Material for the task >>
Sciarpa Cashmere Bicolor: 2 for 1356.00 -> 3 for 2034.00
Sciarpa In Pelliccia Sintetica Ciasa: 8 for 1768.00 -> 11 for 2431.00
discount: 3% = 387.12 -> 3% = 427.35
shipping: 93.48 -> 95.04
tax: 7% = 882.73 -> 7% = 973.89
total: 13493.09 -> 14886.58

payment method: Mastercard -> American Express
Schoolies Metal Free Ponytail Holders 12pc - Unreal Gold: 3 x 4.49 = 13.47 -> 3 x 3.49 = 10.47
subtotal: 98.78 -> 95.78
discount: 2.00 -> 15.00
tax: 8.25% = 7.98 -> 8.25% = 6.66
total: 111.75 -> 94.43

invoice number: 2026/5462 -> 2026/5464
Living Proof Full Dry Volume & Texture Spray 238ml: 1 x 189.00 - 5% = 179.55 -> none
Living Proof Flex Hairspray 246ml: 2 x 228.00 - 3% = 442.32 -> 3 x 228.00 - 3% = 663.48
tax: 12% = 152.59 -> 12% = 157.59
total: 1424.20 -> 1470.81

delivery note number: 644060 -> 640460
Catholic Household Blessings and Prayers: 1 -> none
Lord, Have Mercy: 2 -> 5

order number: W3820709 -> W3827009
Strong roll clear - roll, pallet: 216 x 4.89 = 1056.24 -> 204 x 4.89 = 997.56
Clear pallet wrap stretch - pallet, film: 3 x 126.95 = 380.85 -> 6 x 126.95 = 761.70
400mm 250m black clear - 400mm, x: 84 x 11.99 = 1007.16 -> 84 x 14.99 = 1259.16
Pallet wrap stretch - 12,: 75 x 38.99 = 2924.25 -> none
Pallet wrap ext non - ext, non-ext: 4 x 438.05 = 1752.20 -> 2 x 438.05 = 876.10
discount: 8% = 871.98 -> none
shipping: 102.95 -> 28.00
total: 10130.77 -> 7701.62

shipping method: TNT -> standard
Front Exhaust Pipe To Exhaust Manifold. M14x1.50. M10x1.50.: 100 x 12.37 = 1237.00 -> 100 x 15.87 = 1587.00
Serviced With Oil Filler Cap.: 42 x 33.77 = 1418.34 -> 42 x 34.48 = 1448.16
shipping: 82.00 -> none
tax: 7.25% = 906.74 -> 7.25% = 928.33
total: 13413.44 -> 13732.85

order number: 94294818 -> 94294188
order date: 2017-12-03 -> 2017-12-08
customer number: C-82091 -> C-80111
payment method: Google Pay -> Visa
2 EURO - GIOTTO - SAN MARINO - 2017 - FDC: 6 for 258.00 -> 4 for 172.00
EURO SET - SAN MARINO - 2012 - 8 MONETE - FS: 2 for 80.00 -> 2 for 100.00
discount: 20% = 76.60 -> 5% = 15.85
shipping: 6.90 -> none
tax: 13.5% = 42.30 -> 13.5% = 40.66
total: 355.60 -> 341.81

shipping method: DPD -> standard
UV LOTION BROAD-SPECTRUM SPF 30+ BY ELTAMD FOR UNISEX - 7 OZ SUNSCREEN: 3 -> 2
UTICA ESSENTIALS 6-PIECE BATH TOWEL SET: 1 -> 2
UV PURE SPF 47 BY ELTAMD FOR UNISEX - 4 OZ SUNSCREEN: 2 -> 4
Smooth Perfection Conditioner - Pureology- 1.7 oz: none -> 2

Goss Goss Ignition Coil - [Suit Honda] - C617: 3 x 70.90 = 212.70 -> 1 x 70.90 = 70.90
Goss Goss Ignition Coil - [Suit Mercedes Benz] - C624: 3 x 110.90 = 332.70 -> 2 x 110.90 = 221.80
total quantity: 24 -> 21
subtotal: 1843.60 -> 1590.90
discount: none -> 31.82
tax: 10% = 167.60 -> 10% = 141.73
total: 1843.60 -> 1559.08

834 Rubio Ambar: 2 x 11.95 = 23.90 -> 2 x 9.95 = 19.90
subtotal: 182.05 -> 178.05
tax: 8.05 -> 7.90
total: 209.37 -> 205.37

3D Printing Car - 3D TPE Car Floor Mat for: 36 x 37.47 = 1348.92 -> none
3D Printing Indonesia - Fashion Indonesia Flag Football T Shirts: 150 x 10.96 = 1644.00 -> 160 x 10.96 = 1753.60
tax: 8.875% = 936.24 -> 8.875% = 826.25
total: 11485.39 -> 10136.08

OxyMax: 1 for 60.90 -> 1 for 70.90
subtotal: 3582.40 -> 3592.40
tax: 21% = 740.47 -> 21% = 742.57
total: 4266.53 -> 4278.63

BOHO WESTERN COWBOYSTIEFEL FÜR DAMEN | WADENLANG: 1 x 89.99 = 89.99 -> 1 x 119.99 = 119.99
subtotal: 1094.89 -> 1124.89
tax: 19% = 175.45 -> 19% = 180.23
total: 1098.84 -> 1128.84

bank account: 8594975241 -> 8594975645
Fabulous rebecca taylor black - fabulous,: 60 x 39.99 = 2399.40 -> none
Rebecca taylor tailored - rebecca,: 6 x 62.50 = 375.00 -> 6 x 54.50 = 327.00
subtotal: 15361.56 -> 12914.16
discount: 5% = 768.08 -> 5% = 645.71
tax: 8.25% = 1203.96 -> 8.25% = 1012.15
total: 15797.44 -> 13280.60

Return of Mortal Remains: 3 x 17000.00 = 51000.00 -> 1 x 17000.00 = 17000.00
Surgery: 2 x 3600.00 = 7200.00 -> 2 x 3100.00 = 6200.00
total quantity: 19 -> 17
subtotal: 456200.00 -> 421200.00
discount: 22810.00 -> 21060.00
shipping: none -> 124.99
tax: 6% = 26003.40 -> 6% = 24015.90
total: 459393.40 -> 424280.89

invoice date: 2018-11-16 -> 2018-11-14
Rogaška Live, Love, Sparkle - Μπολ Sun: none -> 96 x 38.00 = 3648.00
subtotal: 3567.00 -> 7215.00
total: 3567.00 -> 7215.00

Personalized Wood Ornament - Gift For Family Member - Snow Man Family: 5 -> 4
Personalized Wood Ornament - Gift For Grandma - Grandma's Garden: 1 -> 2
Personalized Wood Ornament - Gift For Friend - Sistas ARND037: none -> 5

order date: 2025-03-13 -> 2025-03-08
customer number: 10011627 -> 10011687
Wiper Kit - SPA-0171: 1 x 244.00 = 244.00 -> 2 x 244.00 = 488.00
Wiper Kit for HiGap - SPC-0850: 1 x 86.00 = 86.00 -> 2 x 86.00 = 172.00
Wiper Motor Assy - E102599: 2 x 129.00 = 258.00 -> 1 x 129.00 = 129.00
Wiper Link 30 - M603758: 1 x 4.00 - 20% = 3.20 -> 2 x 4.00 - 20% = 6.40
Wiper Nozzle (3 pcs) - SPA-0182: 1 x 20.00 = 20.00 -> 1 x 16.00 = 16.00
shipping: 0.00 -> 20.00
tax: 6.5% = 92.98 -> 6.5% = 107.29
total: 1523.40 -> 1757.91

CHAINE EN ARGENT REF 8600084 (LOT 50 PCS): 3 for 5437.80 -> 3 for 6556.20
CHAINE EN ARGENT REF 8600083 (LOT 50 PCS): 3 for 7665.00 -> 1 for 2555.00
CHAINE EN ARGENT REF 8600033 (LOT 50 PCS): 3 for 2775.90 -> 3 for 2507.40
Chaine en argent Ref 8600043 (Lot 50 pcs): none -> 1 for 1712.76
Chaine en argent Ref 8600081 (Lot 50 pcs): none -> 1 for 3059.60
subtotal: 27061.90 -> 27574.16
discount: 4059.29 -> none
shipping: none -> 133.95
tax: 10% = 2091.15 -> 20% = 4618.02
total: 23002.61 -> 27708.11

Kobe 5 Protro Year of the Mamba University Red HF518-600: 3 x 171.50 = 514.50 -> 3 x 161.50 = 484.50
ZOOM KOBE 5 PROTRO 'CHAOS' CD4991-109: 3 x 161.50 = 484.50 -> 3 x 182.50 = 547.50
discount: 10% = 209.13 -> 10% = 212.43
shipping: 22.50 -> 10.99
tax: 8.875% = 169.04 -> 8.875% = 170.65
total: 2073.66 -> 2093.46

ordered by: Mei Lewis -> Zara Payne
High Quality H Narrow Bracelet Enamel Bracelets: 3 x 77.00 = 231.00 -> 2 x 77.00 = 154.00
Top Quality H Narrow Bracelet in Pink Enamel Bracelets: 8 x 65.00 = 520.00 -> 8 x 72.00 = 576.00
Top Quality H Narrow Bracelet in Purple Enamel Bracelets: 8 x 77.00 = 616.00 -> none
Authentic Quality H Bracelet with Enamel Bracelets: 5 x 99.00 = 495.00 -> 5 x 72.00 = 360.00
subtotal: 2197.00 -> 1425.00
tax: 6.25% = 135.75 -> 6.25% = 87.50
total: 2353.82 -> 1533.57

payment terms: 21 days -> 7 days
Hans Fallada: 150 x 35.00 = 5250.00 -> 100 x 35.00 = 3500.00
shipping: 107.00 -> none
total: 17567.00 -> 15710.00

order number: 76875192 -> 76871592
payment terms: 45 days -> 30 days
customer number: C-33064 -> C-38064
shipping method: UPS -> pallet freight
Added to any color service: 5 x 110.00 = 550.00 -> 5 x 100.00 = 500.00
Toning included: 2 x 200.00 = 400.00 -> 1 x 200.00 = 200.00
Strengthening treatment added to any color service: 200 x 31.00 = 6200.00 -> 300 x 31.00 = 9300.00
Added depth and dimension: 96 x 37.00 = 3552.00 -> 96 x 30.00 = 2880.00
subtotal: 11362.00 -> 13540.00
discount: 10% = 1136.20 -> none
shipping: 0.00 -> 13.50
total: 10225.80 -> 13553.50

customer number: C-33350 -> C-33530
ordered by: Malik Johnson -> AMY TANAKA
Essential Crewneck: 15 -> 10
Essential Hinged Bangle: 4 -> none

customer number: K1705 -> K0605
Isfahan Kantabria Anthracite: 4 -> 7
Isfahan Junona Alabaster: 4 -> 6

Work item >> Please copy the lines in the records above between the one holding "discount: none -> 31.82" and the one holding "tax: 8.25% = 1203.96 -> 8.25% = 1012.15", inclusive, exactly and with no other line.

Exercise result >>
discount: none -> 31.82
tax: 10% = 167.60 -> 10% = 141.73
total: 1843.60 -> 1559.08

834 Rubio Ambar: 2 x 11.95 = 23.90 -> 2 x 9.95 = 19.90
subtotal: 182.05 -> 178.05
tax: 8.05 -> 7.90
total: 209.37 -> 205.37

3D Printing Car - 3D TPE Car Floor Mat for: 36 x 37.47 = 1348.92 -> none
3D Printing Indonesia - Fashion Indonesia Flag Football T Shirts: 150 x 10.96 = 1644.00 -> 160 x 10.96 = 1753.60
tax: 8.875% = 936.24 -> 8.875% = 826.25
total: 11485.39 -> 10136.08

OxyMax: 1 for 60.90 -> 1 for 70.90
subtotal: 3582.40 -> 3592.40
tax: 21% = 740.47 -> 21% = 742.57
total: 4266.53 -> 4278.63

BOHO WESTERN COWBOYSTIEFEL FÜR DAMEN | WADENLANG: 1 x 89.99 = 89.99 -> 1 x 119.99 = 119.99
subtotal: 1094.89 -> 1124.89
tax: 19% = 175.45 -> 19% = 180.23
total: 1098.84 -> 1128.84

bank account: 8594975241 -> 8594975645
Fabulous rebecca taylor black - fabulous,: 60 x 39.99 = 2399.40 -> none
Rebecca taylor tailored - rebecca,: 6 x 62.50 = 375.00 -> 6 x 54.50 = 327.00
subtotal: 15361.56 -> 12914.16
discount: 5% = 768.08 -> 5% = 645.71
tax: 8.25% = 1203.96 -> 8.25% = 1012.15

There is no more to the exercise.